Yes. It probably won't have a significant impact on our Capex. Our Capex is already fairly low as we've started to transition services to more cloud-based service. We still have more to do in that regard, but we think our $2 million to $4 million in Capex is going to be required across the business anyway. So I don't think you'll see a significant change in that.
And our next question is from Steven Bain with GMP Securities.

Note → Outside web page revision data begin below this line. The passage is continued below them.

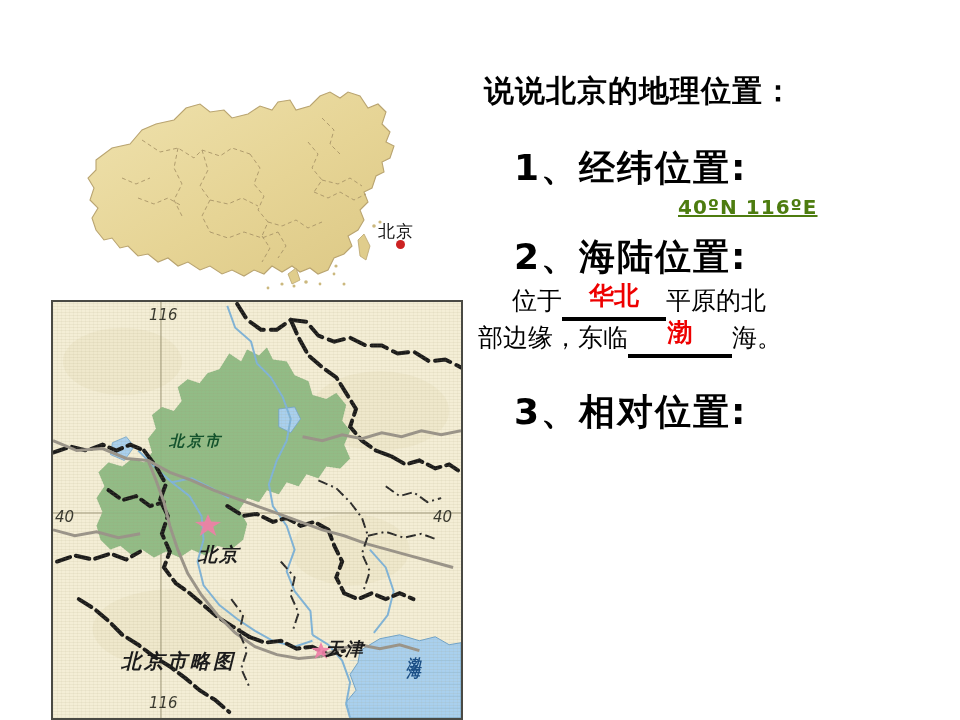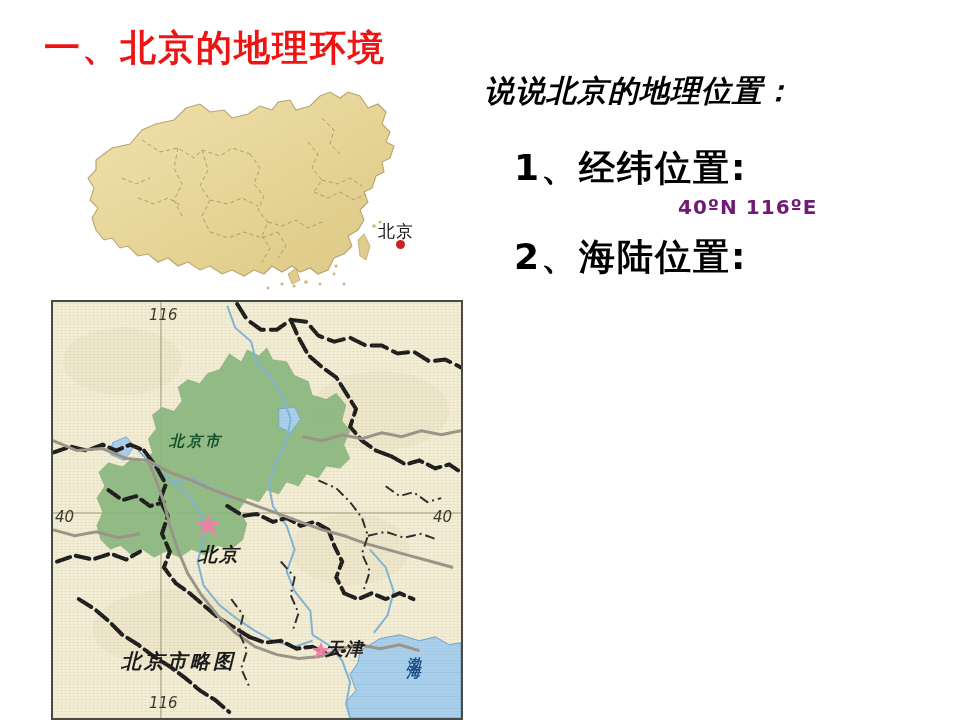--- a/index.html
+++ b/index.html
@@ -176,7 +176,6 @@
 
 <div class="slide">
 
-  <div class="title">一、北京的地理环境</div>
 
   <div class="china-map">
     <svg viewBox="0 0 400 212" xmlns="http://www.w3.org/2000/svg">

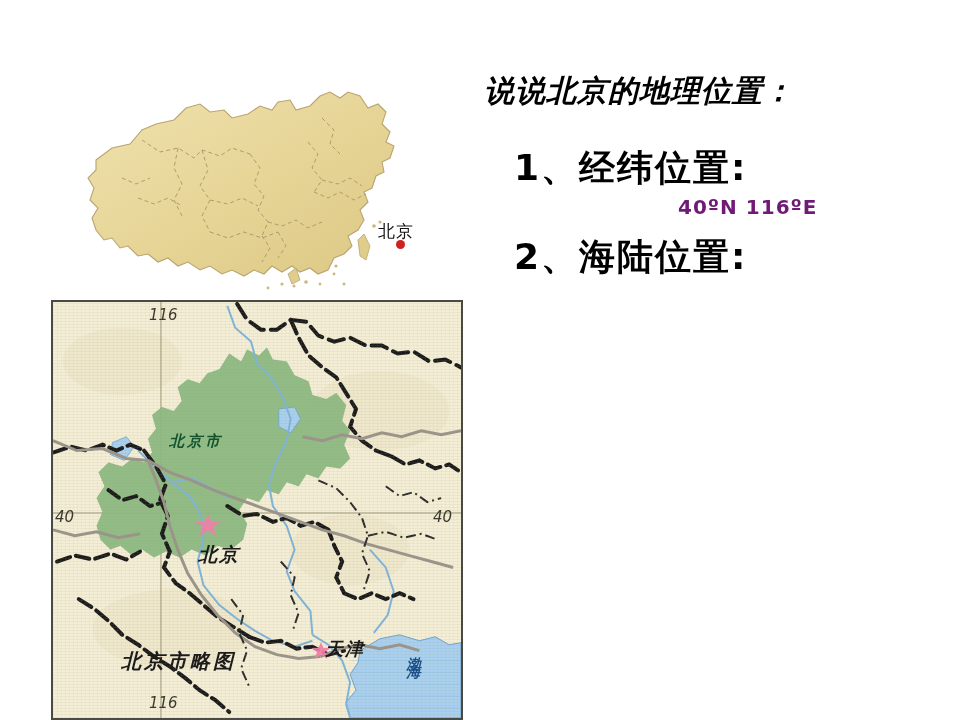--- a/index.html
+++ b/index.html
@@ -129,7 +129,6 @@
     line-height: 1.25;
     margin: 0 0 0 6px;
     white-space: nowrap;
-    font-style: italic;
   }
   .r-item {
     font-size: 36px;

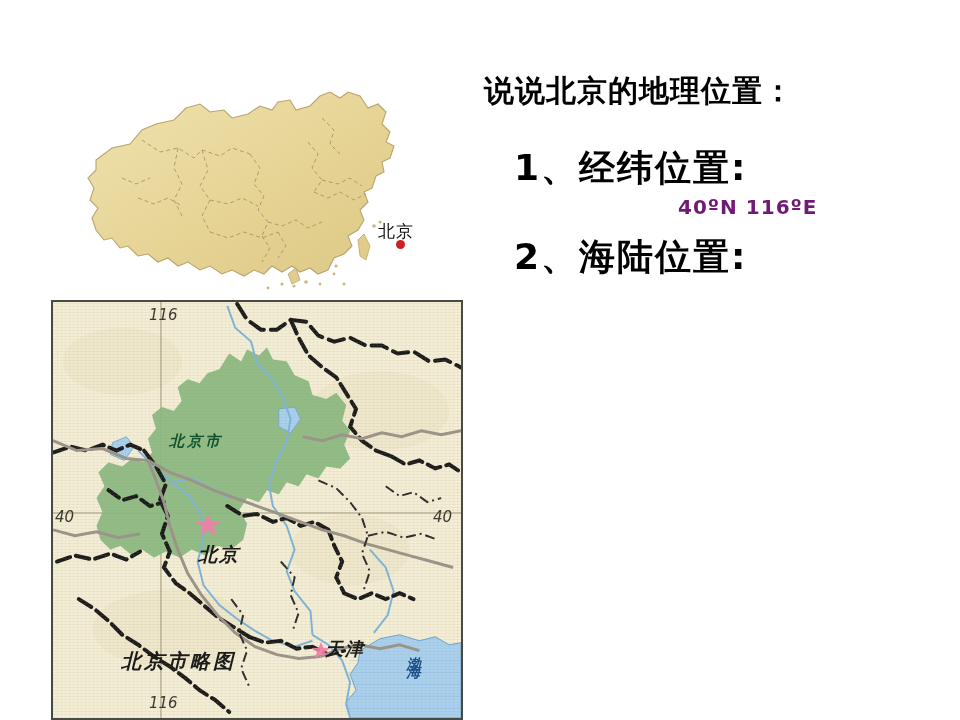--- a/index.html
+++ b/index.html
@@ -140,10 +140,11 @@
   .r-coord {
     font-size: 20px;
     font-weight: bold;
-    color: #701a75;
+    color: #4d7c0f;
     letter-spacing: 1px;
     margin: 2px 0 0 200px;
     white-space: nowrap;
+    text-decoration: underline;
   }
   .r-body {
     font-size: 25px;

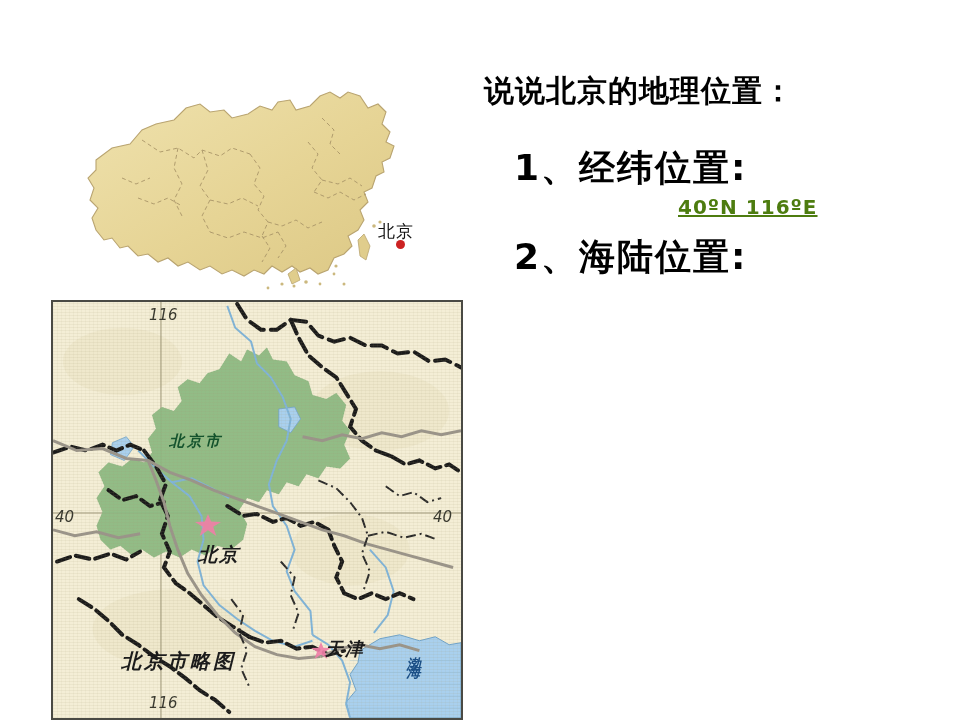--- a/index.html
+++ b/index.html
@@ -365,6 +365,14 @@
 
     <div class="r-item">2、海陆位置:</div>
 
+    <div class="r-body">
+      <div class="indent">
+        <span>位于</span><span class="blank blank-2"><span>华北</span></span><span>平原的北</span>
+      </div>
+      <div>
+        <span>部边缘，东临</span><span class="blank blank-1"><span>渤</span></span><span>海。</span>
+      </div>
+    </div>
 
     <div class="gap-c"></div>
 

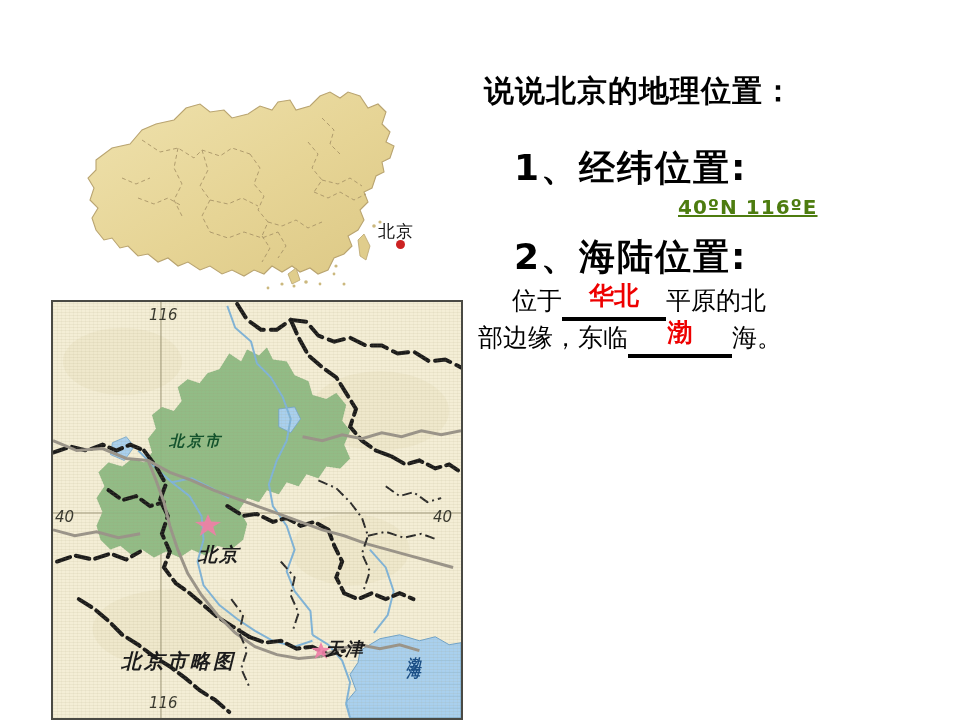--- a/index.html
+++ b/index.html
@@ -376,6 +376,7 @@
 
     <div class="gap-c"></div>
 
+    <div class="r-item">3、相对位置:</div>
 
     <div class="r-body">
     </div>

Just a question on the revenue guidance. So the guidance is unchanged from the guidance released Feb 4. Given that you'll be adding some revenues from the Securefact acquisition, is that implying some softness in other segments of the business?
Steven, it's Shawn. Not necessarily. As we talked about, we do think that there are still challenges with our -- the Registry Operations business in Saskatchewan, and we expect that will continue. But the Securefact acquisition, as Jeff outlined, is helping to position us even stronger in the KYC space, but it's a fairly new product. It's a new product for us, and we'll be spending time with customers getting them to know that product. And so at this point, we've not changed our guidance. We think the range is sort of large enough to allow for the addition of Securefact this year. And if that changes throughout the year, we'd certainly revise guidance.
Right. Okay. And just on the guidance for the EBITDA margins. Are you able to provide any for adjusted EBITDA margin for 2019?
Typically -- so last year we did disclose that. Typically, our adjusted EBITDA margins are within a couple of percentage points of our EBITDA margin, just depending on what activities happen throughout the year. But generally, they would be just a couple of points higher than the EBITDA margin guidance that we gave.
And I'm not showing any further questions. So I'll now turn the call back over to Jonathan Hackshaw for closing remarks.
Thank you, Bridget. With no further questions, I'd like to thank everyone for joining us again on today's call. And we look forward to speaking you -- with you again in our next reporting period. Have a good day.
Ladies and gentlemen, this does conclude the program. You may now disconnect. Everyone, have a great day.